#### WHAT IS REQUIRED
Your output is the line containing "GOLD STANDARD (CURRENT)" plus all lines after it to the end of the records, reproduced exactly, with nothing else.

____ SUPPLIED RECORDS

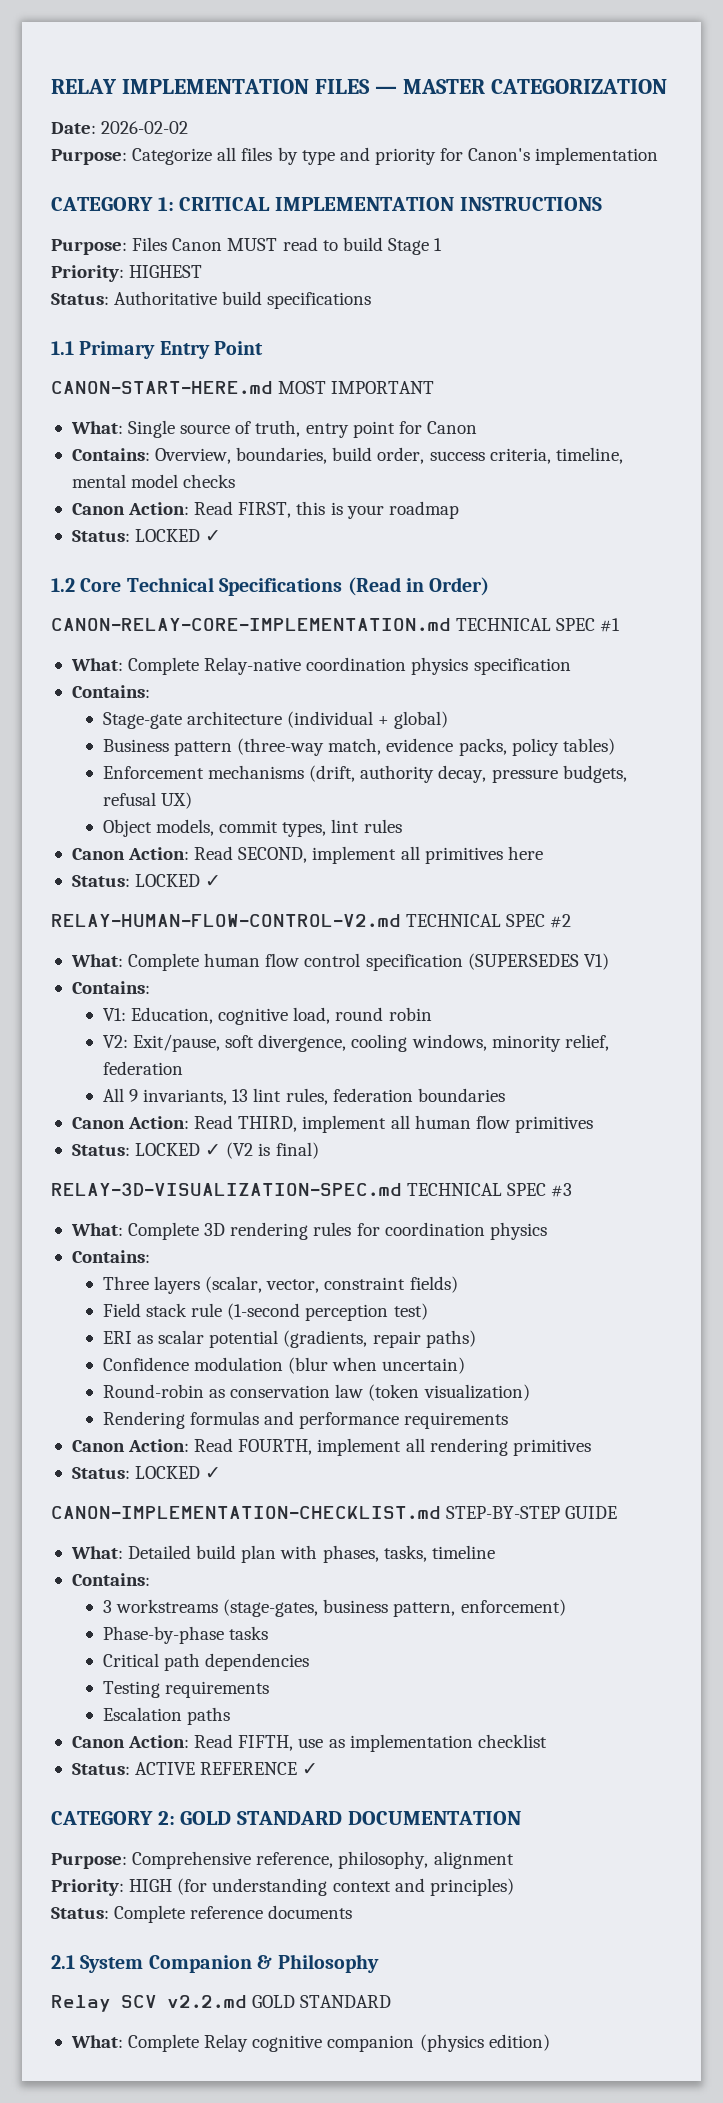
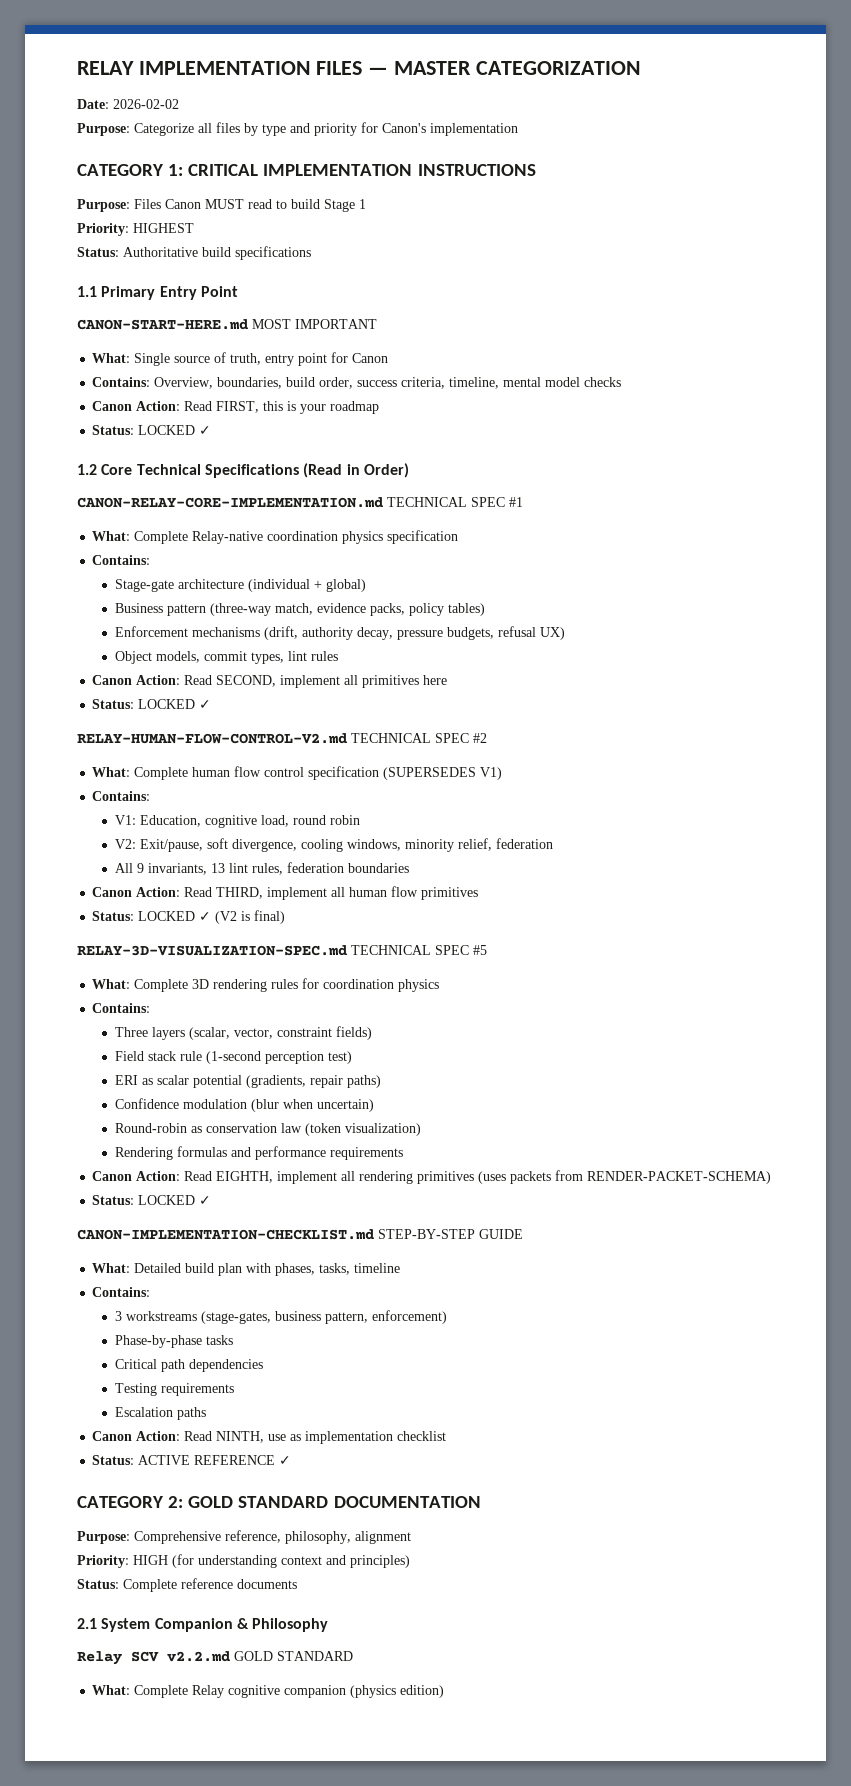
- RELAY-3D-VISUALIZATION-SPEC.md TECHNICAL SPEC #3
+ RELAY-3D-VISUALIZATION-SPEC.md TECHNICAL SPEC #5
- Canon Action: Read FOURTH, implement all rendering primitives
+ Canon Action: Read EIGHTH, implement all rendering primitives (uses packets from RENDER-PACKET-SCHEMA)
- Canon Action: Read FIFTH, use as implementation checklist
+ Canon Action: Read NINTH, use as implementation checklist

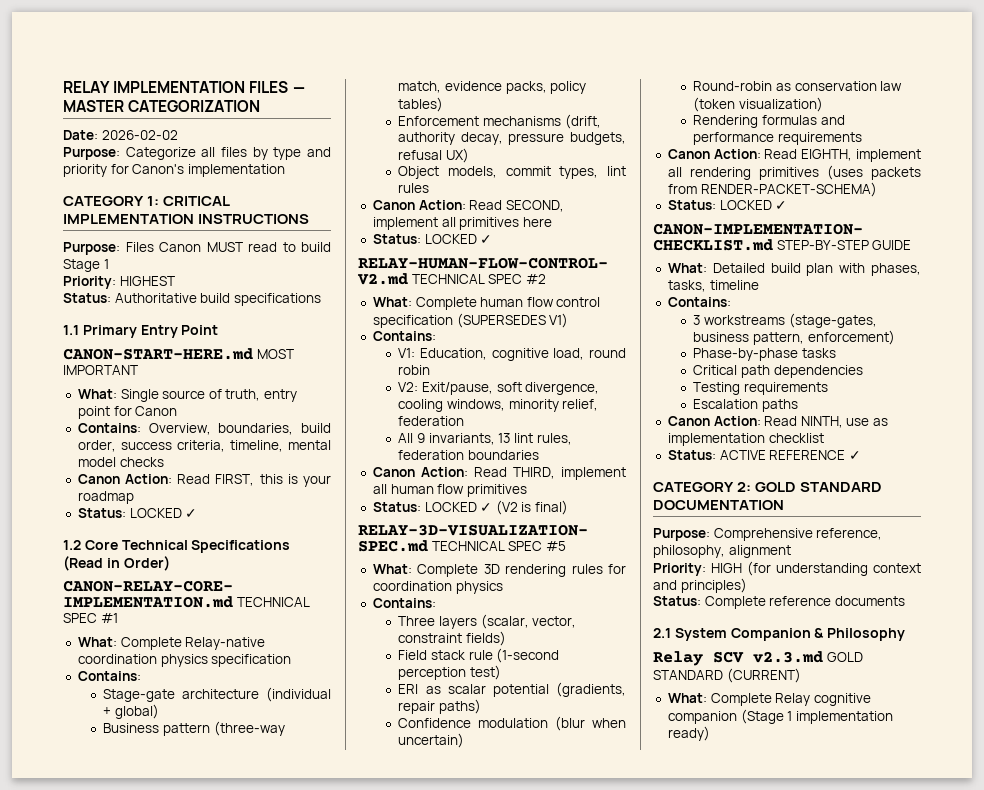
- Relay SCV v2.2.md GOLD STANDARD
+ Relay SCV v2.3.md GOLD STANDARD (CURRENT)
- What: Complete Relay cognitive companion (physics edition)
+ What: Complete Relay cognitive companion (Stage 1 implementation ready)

________

#### RESPONSE TO THIS EXERCISE
+ Relay SCV v2.3.md GOLD STANDARD (CURRENT)
- What: Complete Relay cognitive companion (physics edition)
+ What: Complete Relay cognitive companion (Stage 1 implementation ready)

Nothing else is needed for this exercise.